Vale destacar que Átila é um personagem cuja personificação é tomada de bastante preconceito, já que ele é visto como uma criatura disforme e que se mexe como um orangotango, ainda mais que os demais hunos também vistos como bárbaros, principalmente se comparados com os nibelungos (alemães), todos brancos, limpinhos, de cabelo lambido e um ar até feminino - enquanto Kriemhilde exala um espírito masculino nesta fase vingadora.
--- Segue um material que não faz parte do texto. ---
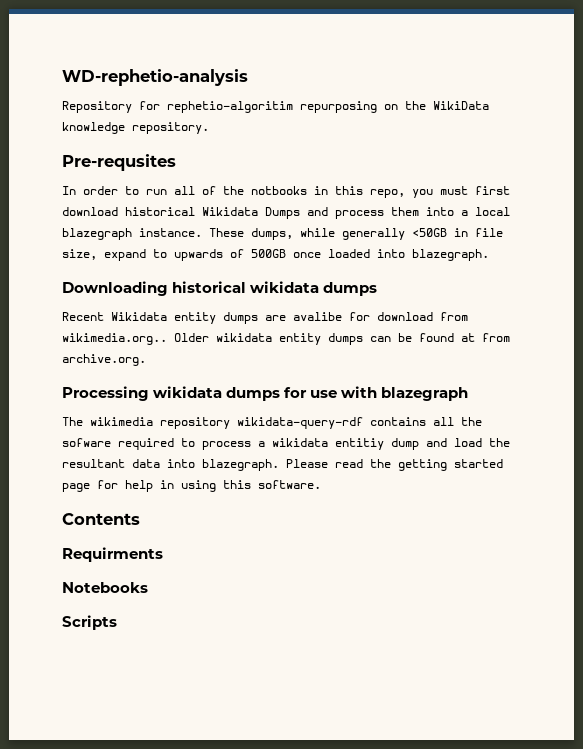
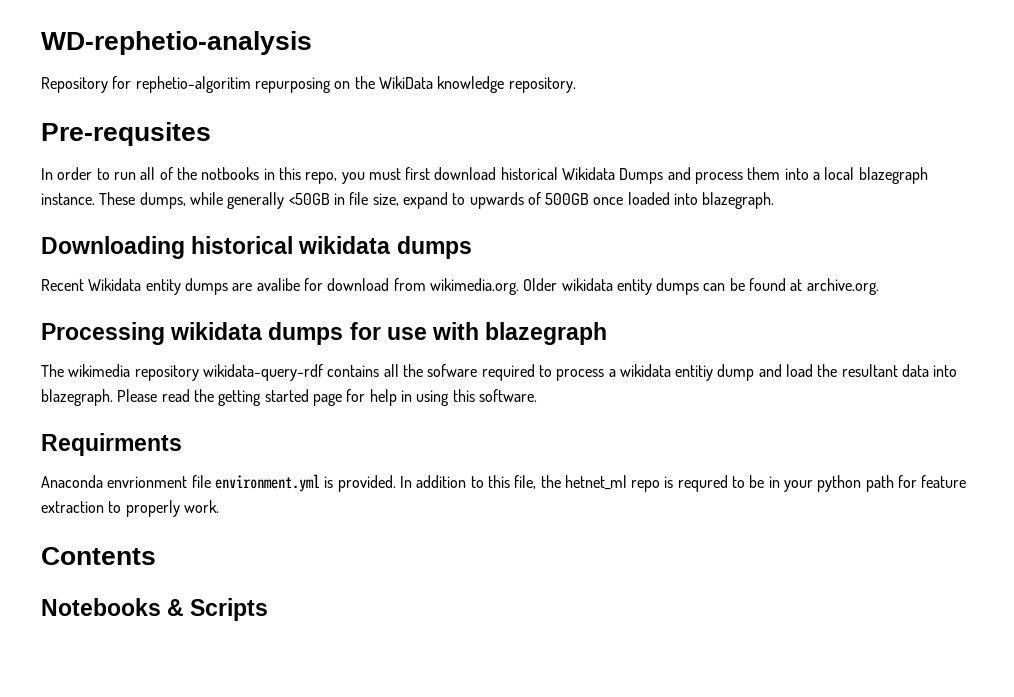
[62,333,167,345] wikimedia.org.. -> [429,278,519,295] wikimedia.org.
[482,333,510,342] from -> (803, 285) none
(321, 484) none -> [41,433,182,456] [41,474,967,492] [41,500,219,517] // Requirments // Anaconda envrionment file environment.yml is provided. In addition to this file, the hetnet_ml repo is requred to be in your python path for feature extraction to properly work.
[62,547,163,562] // Requirments -> (156, 556) none
(148, 587) // -> [167,599,185,616] &

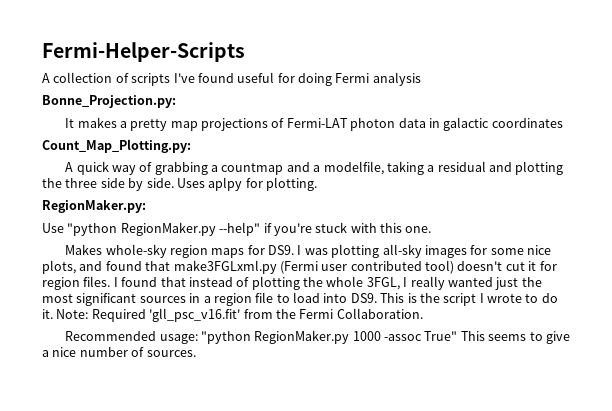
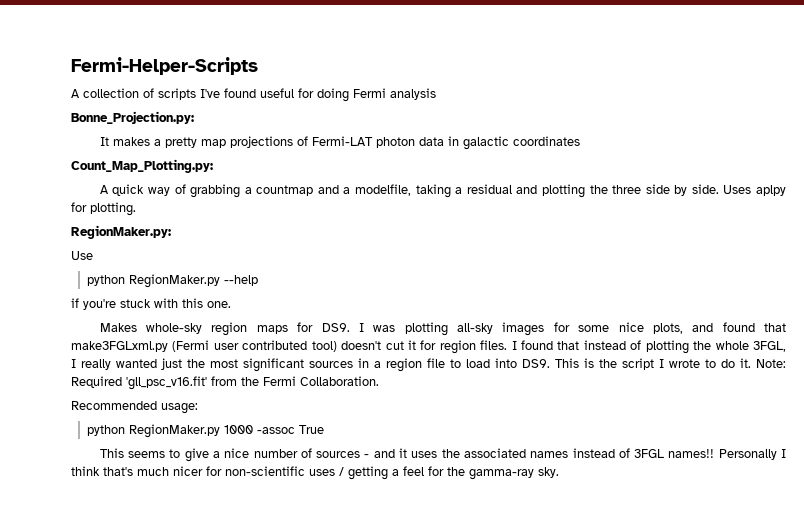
[67,222,261,236] "python RegionMaker.py --help" -> [87,274,259,288] // python RegionMaker.py --help //
[200,331,251,344] "python -> [87,425,126,436] // python
[424,331,458,341] True" -> [299,425,325,434] True //
[146,350,196,357] sources. -> [316,448,787,460] [71,466,559,480] sources - and it uses the associated names instead of 3FGL names!! Personally I think that's much nicer for non-scientific uses / getting a feel for the gamma-ray sky.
Há nesta continuação uso constante de simbolismos (era comum nesta fase silenciosa do diretor e até mesmo no início da fase sonora nos Estados Unidos) e também inspiração em outras artes. O melhor exemplo talvez seja a cena que mostra um grupo de meninos nus com grinaldas em seus cabelos próximos a uma pequena árvore e Átila com sua armadura preta, inspirada em uma gravura de Max Klinger, pintor e escultor simbolista alemão.

A melhor sequência do filme é a final, na qual Kriemhilde, cansada de tentar encontrar pessoas para executar Hagen, pede para que os hunos incendeiem o espaço onde os nibelungos estão instalados. As cenas no interior da fortaleza, do incêndio, lembram uma das cenas finais de A MORTE CANSADA (1921).

Li no livro Fritz Lang, de Otte Eisner, que o trabalho de construção visual feito pelo cineasta em OS NIBELUNGOS influenciou bastante dois épicos históricos de Sergei M. Eisenstein, ALEKSANDR NEVSKY e IVAN, O TERRÍVEL.